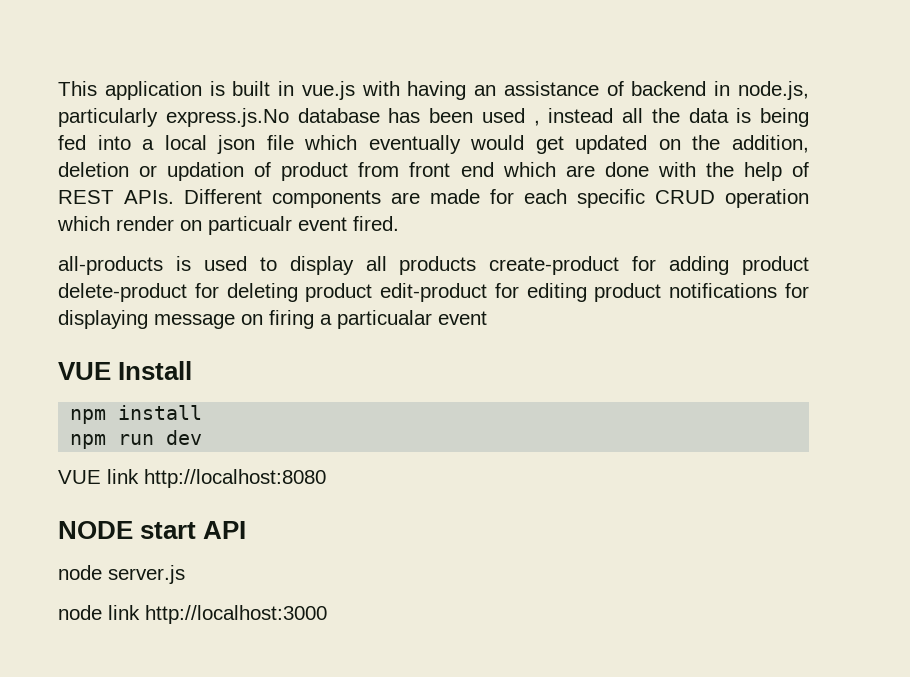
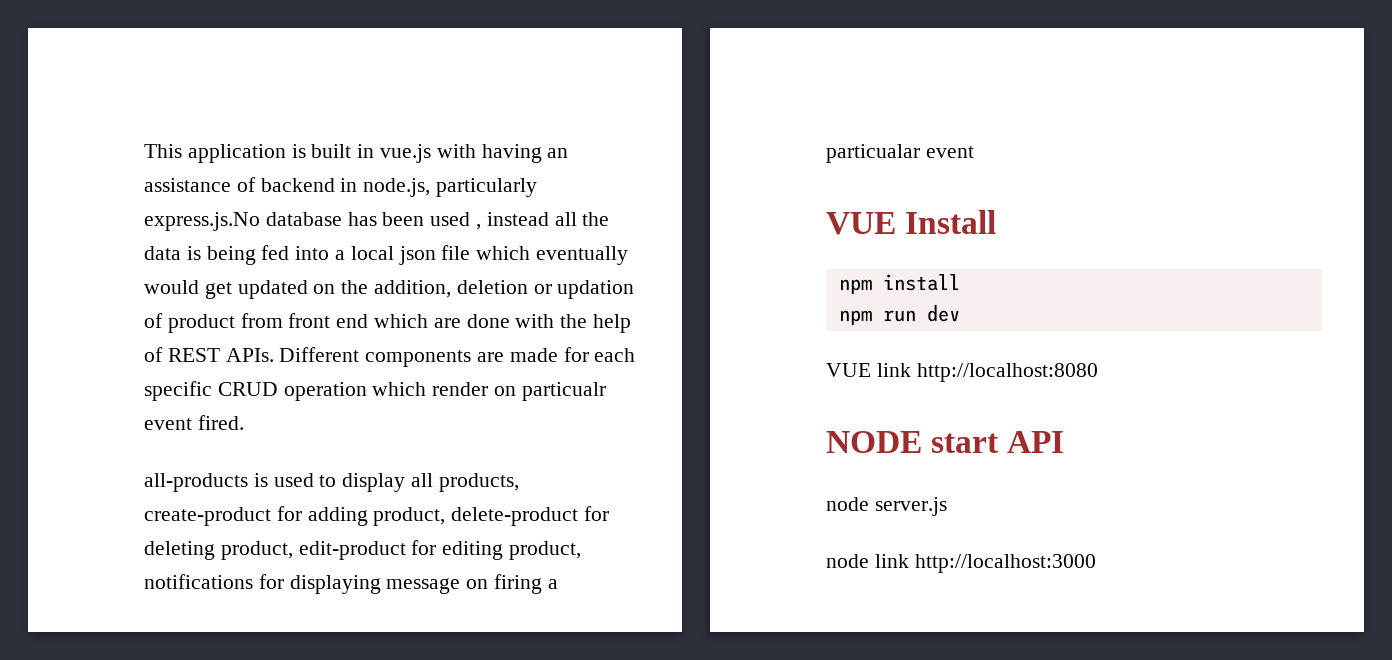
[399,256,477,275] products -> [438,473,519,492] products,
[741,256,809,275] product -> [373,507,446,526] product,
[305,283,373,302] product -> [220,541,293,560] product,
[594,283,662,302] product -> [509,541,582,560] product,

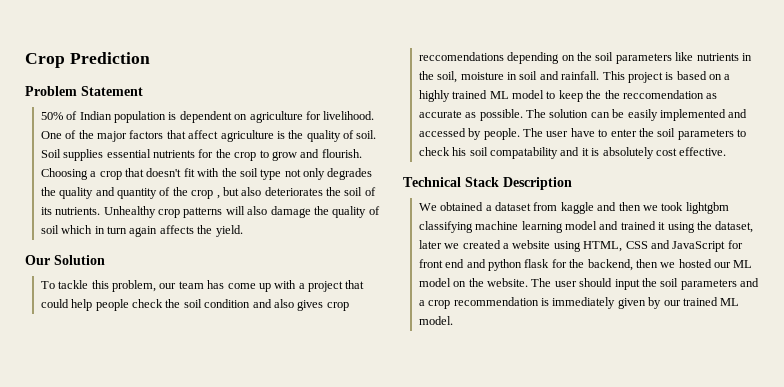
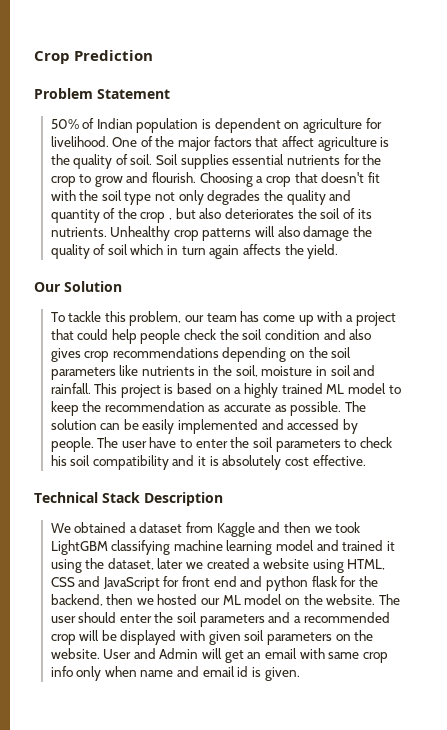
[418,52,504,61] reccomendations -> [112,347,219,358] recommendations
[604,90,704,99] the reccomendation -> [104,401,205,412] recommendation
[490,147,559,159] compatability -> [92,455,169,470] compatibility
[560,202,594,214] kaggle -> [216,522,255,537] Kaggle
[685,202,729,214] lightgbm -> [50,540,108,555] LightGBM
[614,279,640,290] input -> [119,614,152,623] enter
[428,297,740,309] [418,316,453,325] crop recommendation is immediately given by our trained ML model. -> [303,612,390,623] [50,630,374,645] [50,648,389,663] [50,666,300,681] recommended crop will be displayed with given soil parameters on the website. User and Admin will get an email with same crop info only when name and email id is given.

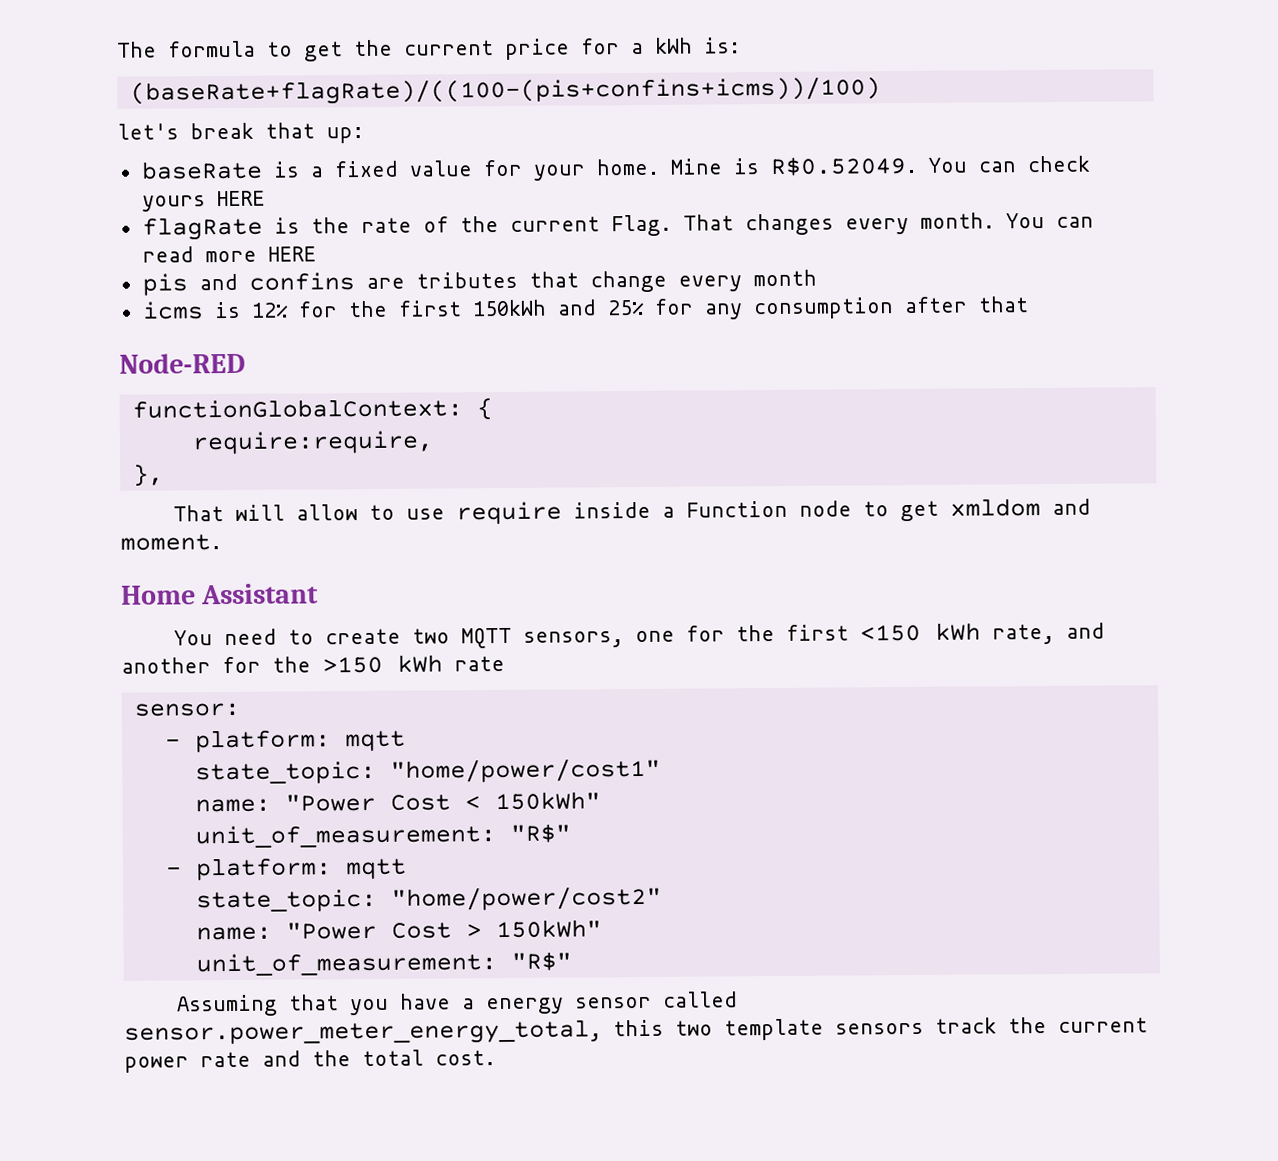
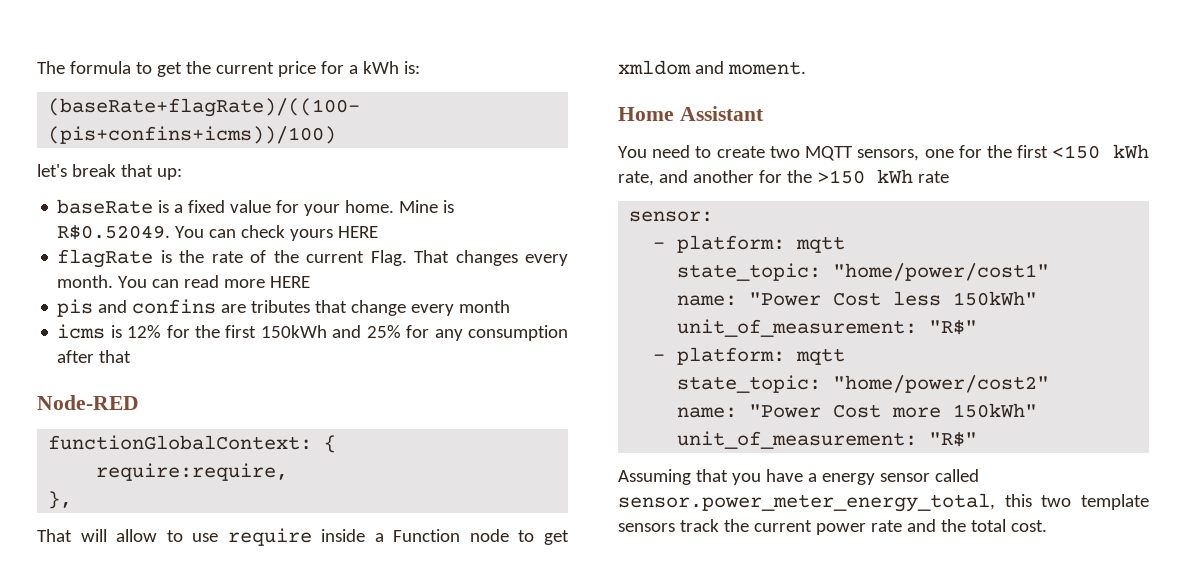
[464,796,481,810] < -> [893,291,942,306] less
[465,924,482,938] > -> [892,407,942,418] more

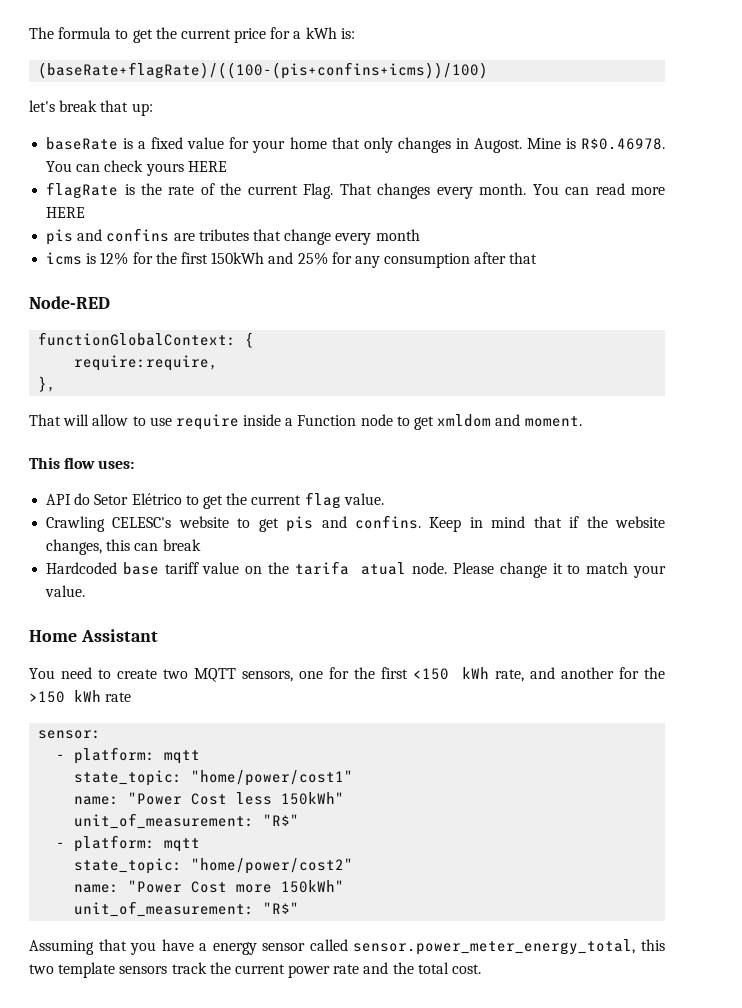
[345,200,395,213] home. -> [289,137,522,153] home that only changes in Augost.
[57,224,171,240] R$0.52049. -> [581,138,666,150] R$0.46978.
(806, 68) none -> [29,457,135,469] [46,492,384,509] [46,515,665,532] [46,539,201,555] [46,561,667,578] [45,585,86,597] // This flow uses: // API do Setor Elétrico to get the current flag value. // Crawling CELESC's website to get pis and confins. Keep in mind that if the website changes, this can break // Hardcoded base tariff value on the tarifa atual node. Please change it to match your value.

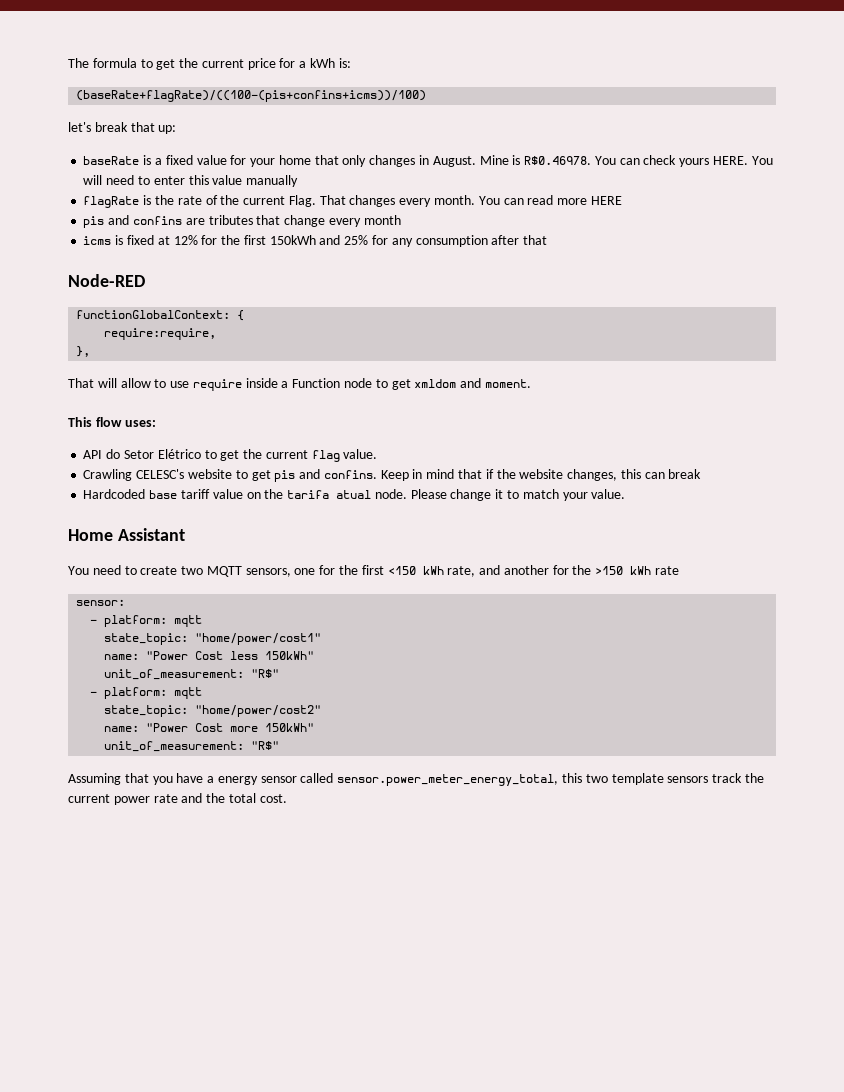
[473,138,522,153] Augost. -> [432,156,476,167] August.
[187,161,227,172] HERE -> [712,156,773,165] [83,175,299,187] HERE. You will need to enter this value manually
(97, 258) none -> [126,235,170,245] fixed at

→ What the task requires
From the line that contains "[473,138,522,153] Augost. ->" through the final line of the entries above, every line must be reproduced exactly and nothing more.

→ Response to this task
[473,138,522,153] Augost. -> [432,156,476,167] August.
[187,161,227,172] HERE -> [712,156,773,165] [83,175,299,187] HERE. You will need to enter this value manually
(97, 258) none -> [126,235,170,245] fixed at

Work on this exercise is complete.